As it had done in World War One, the Bank turned to women at the beginning of the second war to ensure it could maintain banking services on the home front and meet the needs of military personnel overseas in its role as paymaster to the armed services.
A previously exclusive male career, banking had discovered that women offered equally valuable talents when given the opportunity.
The necessities provided by war opened the door to women across the country. But, as the years showed after both world wars, old habits and beliefs took a long time to shrug off, and previous biases re-asserted themselves as soon as the conflicts ended and the men came home from the battlefronts.

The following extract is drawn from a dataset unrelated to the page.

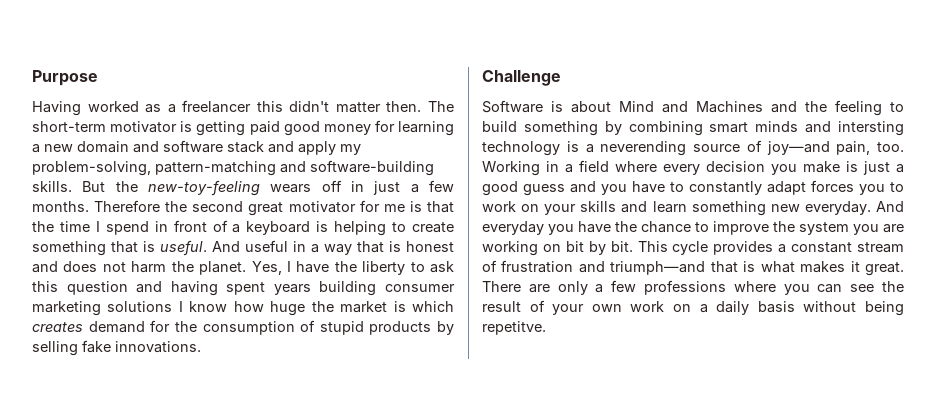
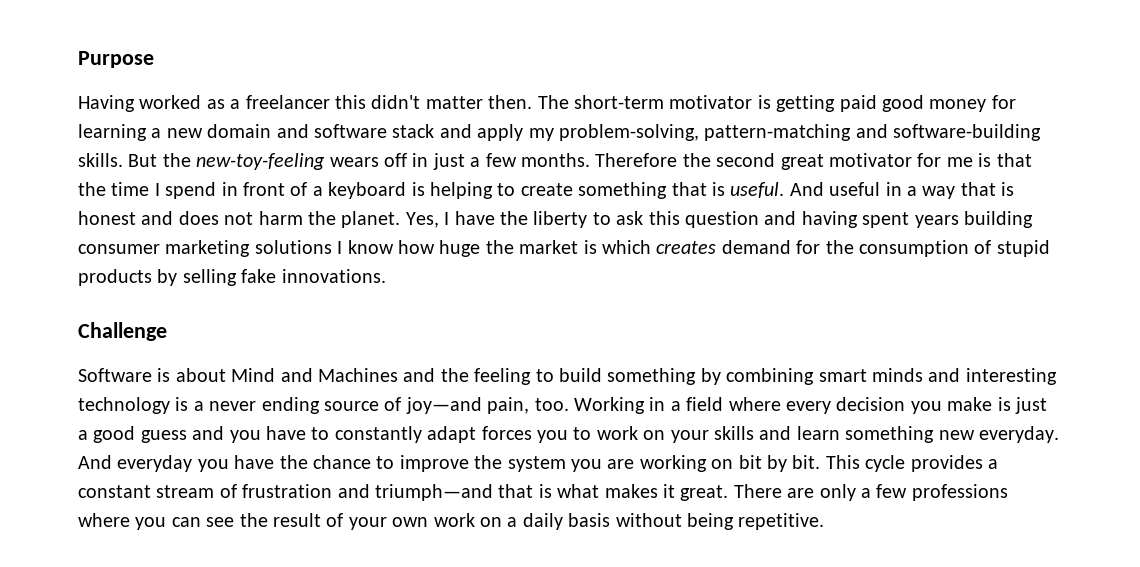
- Software is about Mind and Machines and the feeling to build something by combining smart minds and intersting technology is a neverending source of joy—and pain, too.
+ Software is about Mind and Machines and the feeling to build something by combining smart minds and interesting technology is a never ending source of joy—and pain, too.
- There are only a few professions where you can see the result of your own work on a daily basis without being repetitve.
+ There are only a few professions where you can see the result of your own work on a daily basis without being repetitive.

That had been the case in 1918 when the proportion of women employed by CBA to fill the gaps caused by male military service rose to 40 per cent of the expanded total staff of 1,415. More than 580 women filled roles such as clerks – once the sole preserve of men.
Australian soldiers doing their banking in 1917 (Reserve Bank of Australia Archives; PN-000270)
Some of them subsequently left the bank as their male counterparts came back from war or as they got married – with the policy at the time forcing women to resign their positions as soon as they entered into marriage.
The number of women working at the bank only grew slowly during the inter-war years, primarily because of the limited job opportunities. By 1939, only 670 women were on the bank’s payroll, even though the organisation had grown in size and by geographic location.
Females represented just 15 per cent of total employment, which at the start of World War Two stood at 4,530.
That again all changed as nearly two-thirds of the male staff enlisted to fight in the war. Many of the women who were taken on to replace them had worked for the bank before - former typists who had been forced to quit because of the public service rules preventing married females from being employed.
The bank also turned to other known quantities to keep the place running. Former staffers – affectionately known as “re-treads” - came out of retirement to fill key positions while school teachers and university students were seconded during holiday periods to help out.
In fact, anyone with a decent education and a head for numbers was a prime candidate for employment.